È forse la militanza religiosa il vero oggetto della
nostra rimozione? Lo spettro di una bellicosità che vogliamo considerare
esclusiva di altre fedi? È forse il timore e nello stesso tempo la
tentazione di un’idea di fede militarizzata a farci temere di riscoprire
Mithra, e con lui una radice del cristianesimo? Il fatto è che gli
studiosi sono incerti: potrebbe ben essere stato il mitraismo ad avere
assorbito elementi ideologici dei primi cristiani, e ad averli peraltro
disinnescati. Se la militanza del cristianesimo primitivo era eversiva e
antistatale, la militanza mitraica era invece lealista all’imperatore.
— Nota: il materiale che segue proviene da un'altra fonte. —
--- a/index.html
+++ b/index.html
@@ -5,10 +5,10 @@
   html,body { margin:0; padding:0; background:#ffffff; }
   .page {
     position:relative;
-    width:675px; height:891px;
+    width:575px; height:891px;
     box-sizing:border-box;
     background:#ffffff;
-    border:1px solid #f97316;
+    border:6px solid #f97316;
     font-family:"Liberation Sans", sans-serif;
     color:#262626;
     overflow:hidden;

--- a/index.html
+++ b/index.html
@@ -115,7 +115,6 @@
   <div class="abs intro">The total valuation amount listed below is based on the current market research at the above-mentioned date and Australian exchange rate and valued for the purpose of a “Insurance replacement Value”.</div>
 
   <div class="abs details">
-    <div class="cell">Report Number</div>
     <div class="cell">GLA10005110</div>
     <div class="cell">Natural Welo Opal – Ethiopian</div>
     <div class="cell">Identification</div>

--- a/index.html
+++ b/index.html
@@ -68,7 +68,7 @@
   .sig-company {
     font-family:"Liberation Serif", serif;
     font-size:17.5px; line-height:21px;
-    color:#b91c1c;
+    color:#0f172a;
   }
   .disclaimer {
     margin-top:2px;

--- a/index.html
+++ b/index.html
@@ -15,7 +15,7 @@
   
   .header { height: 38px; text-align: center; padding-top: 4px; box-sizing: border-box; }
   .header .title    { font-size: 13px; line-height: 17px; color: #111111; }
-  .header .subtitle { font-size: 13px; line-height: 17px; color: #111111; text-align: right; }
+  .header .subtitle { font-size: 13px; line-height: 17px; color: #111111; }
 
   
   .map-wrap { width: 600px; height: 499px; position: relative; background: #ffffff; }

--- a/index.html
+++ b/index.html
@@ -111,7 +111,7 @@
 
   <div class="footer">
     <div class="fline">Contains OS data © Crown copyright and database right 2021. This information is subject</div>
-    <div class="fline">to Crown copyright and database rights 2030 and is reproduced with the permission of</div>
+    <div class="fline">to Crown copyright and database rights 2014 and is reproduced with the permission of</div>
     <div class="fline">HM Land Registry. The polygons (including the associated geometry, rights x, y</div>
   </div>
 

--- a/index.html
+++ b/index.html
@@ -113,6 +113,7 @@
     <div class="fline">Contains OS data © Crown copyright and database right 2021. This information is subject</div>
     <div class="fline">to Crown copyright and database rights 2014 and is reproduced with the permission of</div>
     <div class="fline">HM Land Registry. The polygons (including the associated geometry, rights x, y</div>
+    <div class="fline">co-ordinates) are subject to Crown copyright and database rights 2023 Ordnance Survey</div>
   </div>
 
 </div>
Cosicché il culto di Mithra potrebbe essere stato incoraggiato proprio
come risposta alla militia protocristiana. Che rientra infatti nel III
secolo, quando la penetrazione della nuova religione tra le élite è
ormai compiuta e l’apologetica, a partire da Tertulliano, sigla il
grande compromesso tra cristianesimo e Stato romano. Ed ecco che anche
il mitraismo, nella sua accezione originaria, sfuma nel culto orientale
del Sol Invictus, assunto a religione ufficiale dagli imperatori:
Diocleziano consacra il proprio carisma deo Soli Invicto Mithrae fautori
imperii sui. Nel IV secolo, nonostante Costantino, il mitraismo
continuerà ad affiancare il cristianesimo quasi come culto gemello, e
ancora sotto Giuliano e poi nell’Alessandria del V secolo, capitale
delle filosofie, della gnosi e dei sincretismi, le campane di Mithra
continueranno a chiamare a raccolta i fedeli insieme a quelle delle
chiese cristiane. Ma da questo momento in poi, dall’affermarsi, con i
decreti teodosiani, del cristianesimo come religione di stato,
l’iniziazione mitraica resterà ancora più sotterranea.
Le rovine
dei mitrei, coi loro scheletri incatenati, rivelano la violenza della
damnatio di Mithra nel mondo occidentale, ma la sua liturgia rimarrà
viva, se pure clandestina, lungo il Medioevo orientale. Tutta la
teologia della salvezza, nel mitraismo, è legata a una sapienza
zodiacale e a una dottrina dell’ascesa dell’anima che si fonde con
quella del neoplatonismo, in particolare nella sua versione romana,
attraverso cui i misteri mitraici entrano nel bagaglio esoterico delle
accademie platoniche e di qui si trasmettono, via Bisanzio, ai segreti
del Rinascimento. Il revival del mitraismo nelle corti europee
influenzerà tra Otto e Novecento la letteratura oltre che gli studi
religiosi, dove troverà negli eruditi ecclesiastici, come Alfred Loisy, i
suoi grandi divulgatori. Oggi, in un’epoca di nuove guerre, in cui si è
estinta la militanza ideologica per le fedi di redenzione terrena,
forse il volto del dio rimosso non ha ancora ritrovato la sua luce
diretta, la sua immagine frontale, la sua versione concordata fra gli
studiosi. Ma la figura di un miles sacralizzato, iniziatico, in lotta
non per un’idea, come nella militanza politica del Novecento, ma contro
le forze di un male sempre più astratto e demoniaco, è esaltata dal
cinema, dai cartoni, dai fumetti. Mithra rivive nei supereroi dualisti
acquerellati nelle cupe tinte di un postmoderno e grafico crepuscolo
mazdèo. Come le vestigia dei mitrei nel sottosuolo di Roma o di Ostia, i
residui della più antica e diffusa Religione della Militanza si
incidono sguainando le loro armi, volando coi loro mantelli, nel
tenebroso underground della cultura pop.